422.jpg灯火に飛来した漆黒のカマキリモドキ。翅のツマが黒いのが奴の自慢。東南アジアに生息するこの仲間には、体色の異なる複数種がいるようだ。マレーにて。

423.jpg
傲岸不遜、大胆不敵、天下無敵の格好良さ。

好蟻性のカマキリモドキがいれば楽しいのにと、常々思っている。しかし、これまでそんなものが発見された話は聞かないし、今後も発見されなそうに思う。そもそも脈翅目全体で好蟻性種がほとんど存在しないあたりを見ると、この目自体がもともと好蟻性という性質を進化させにくい特質を持っている気がしてならない。まして、クモをメインホストとする(であろう)カマキリモドキ科の中で、いきなりアリに寄主転換するドンキホーテが現れるとは考えにくい。

その一方で、その可能性は完全にゼロという訳でもないと、密かに期待している。なぜなら、南米では驚くことにアシナガバチの巣から発生する種(Trichoscelis, Brauer 1869)が見つかっているからだ。かなりの珍種くさく、ちょっとネットで調べた位ではまったく情報が出てこない属のものだが、確実にいる。
生態の詳細はほぼ謎だが、予想するに植物の葉上で孵化した一令幼虫は、ハチに狩られそうな昆虫にランダムに付くのだろう。いざその昆虫がハチに狩られたら速やかにハチの胴体に乗り移り、そのまま巣へと運ばれる。そして、巣にいるハチの幼虫に食いついて吸血しながら成長、というシナリオが思い浮かぶ。もしそうならば、そんなハチ寄生のグループから勢いでアリに寄生するものが出現するのも、あながちあり得ない話ではないだろう。

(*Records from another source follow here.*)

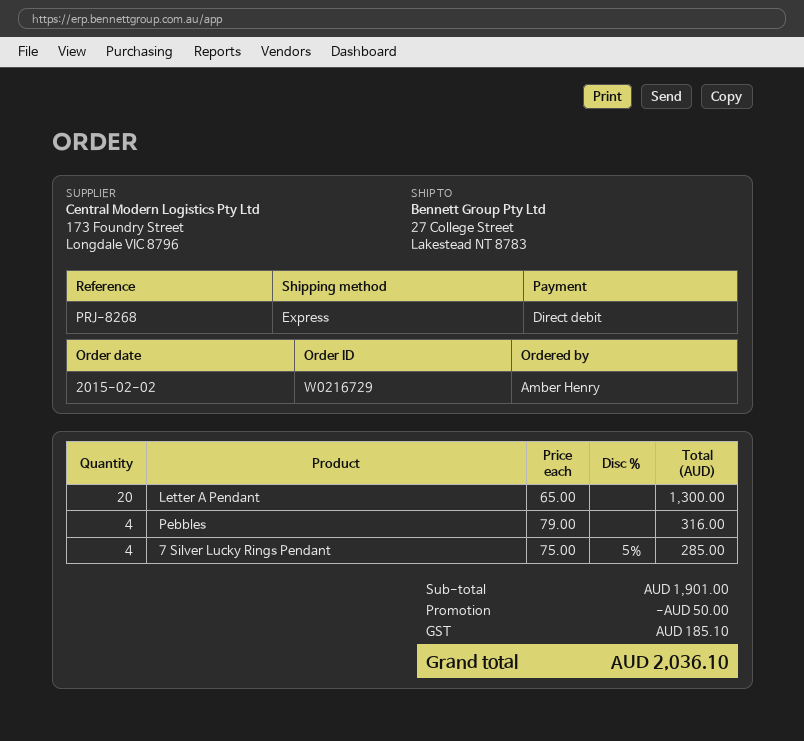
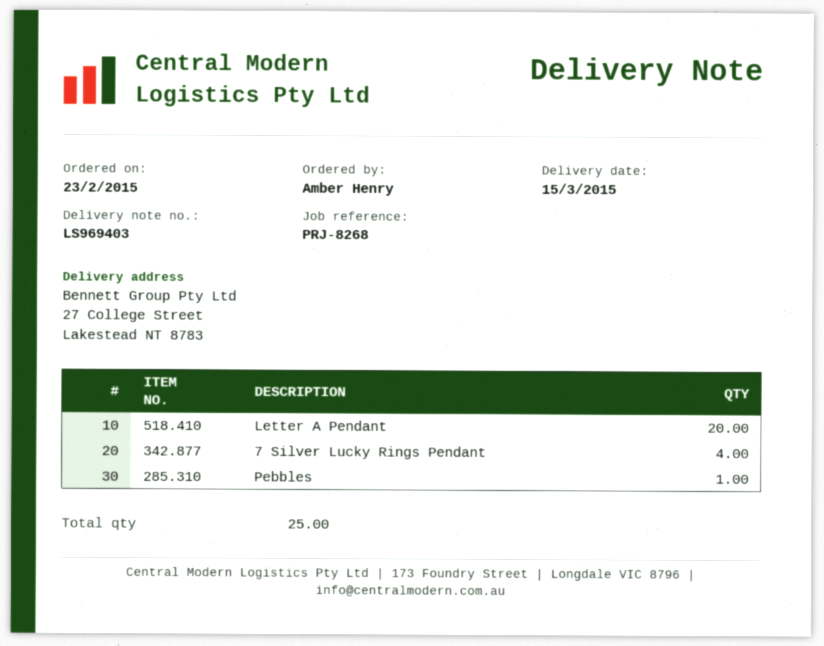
order date: 2015-02-02 -> 2015-02-23
Pebbles: 4 -> 1

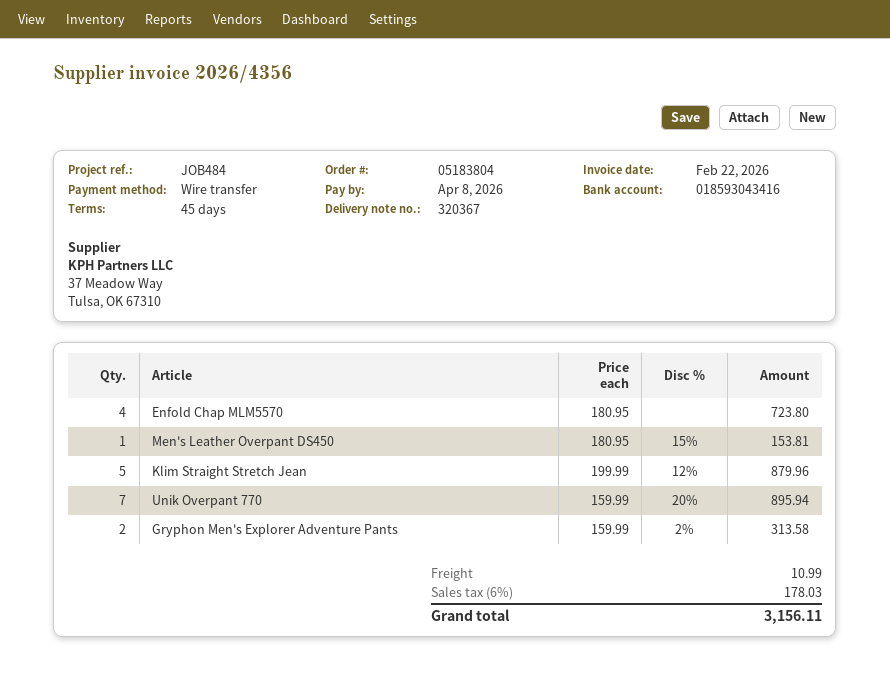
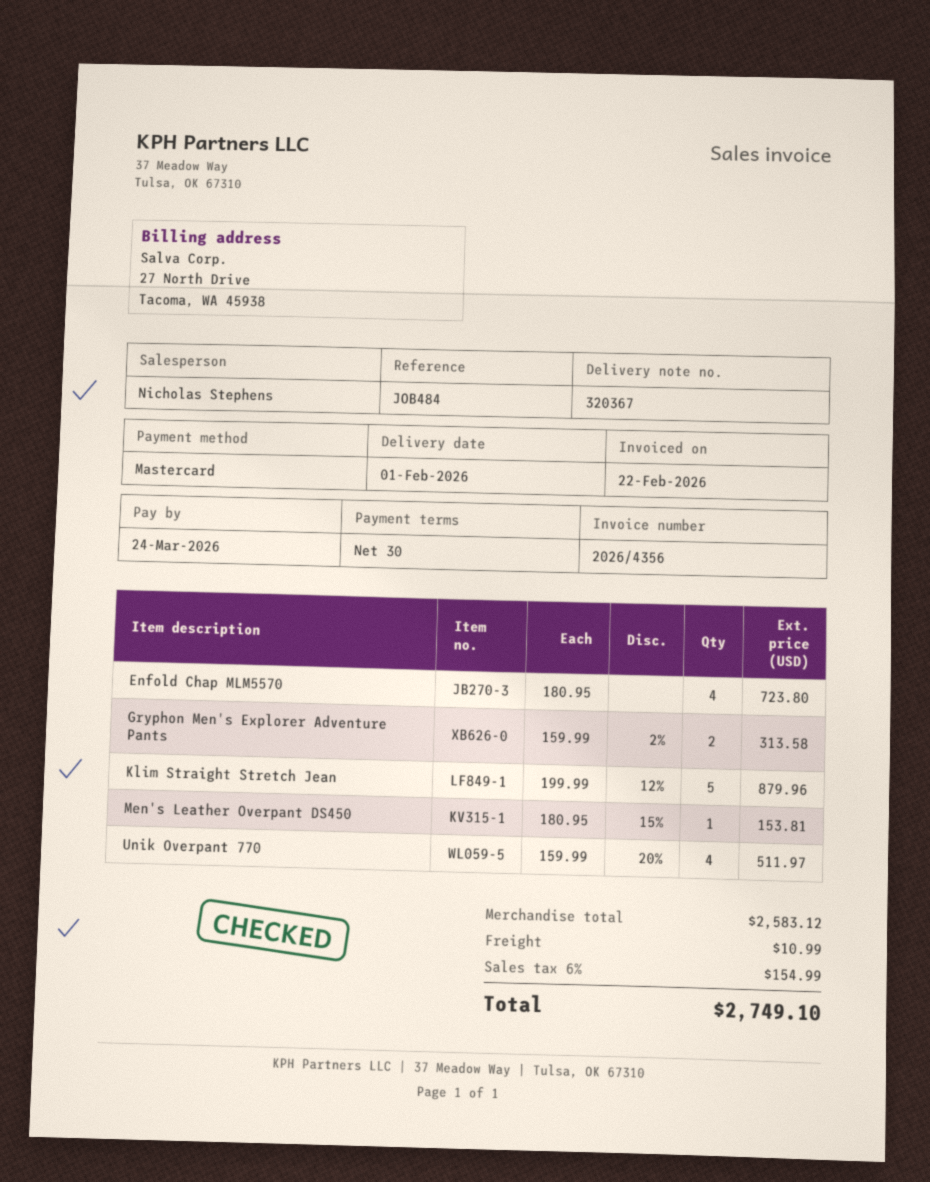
payment terms: 45 days -> 30 days
due date: 2026-04-08 -> 2026-03-24
payment method: bank transfer -> Mastercard
Unik Overpant 770: 7 x 159.99 - 20% = 895.94 -> 4 x 159.99 - 20% = 511.97
tax: 6% = 178.03 -> 6% = 154.99
total: 3156.11 -> 2749.10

今日もアマゾンのジャングルの奥の奥では、アリの巣から脱出して翅を伸ばした未知なるカマキリモドキが、夜空を仰ぎて心にもない得意の祈りを月に捧げているに相違ない。

参考文献:
Brauer, F. 1869 . Beschreibung der Verwandlungsgeschichte der Mantispa styriaca Poda and Betrachtungen fiber die sogenannte Hypermetamorphose Fabre's. Verh. Zool .-Bot. Ges . Wien, 19 :831-840 .

トラックバック

http://sangetuki.blog.fc2.com/tb.php/832-08c79aba

牡山羊の頭を戴いた魔王の肖像の如く、
思いっ切りzoomすると悪夢に魘されそうです・・
格好好くて、しかも如何わしい処、
本領発揮のカマキリモドキ、Kitsch哉!
瓜豆|2013.09.07/20:48
かつて本で、魔物そっくりの東南アジア産カレハカマキリを見たことがありますが、それに匹敵する逸材だと思います。実際に戦えば強く、同大の本物のカマキリとなら互角に渡り合えます!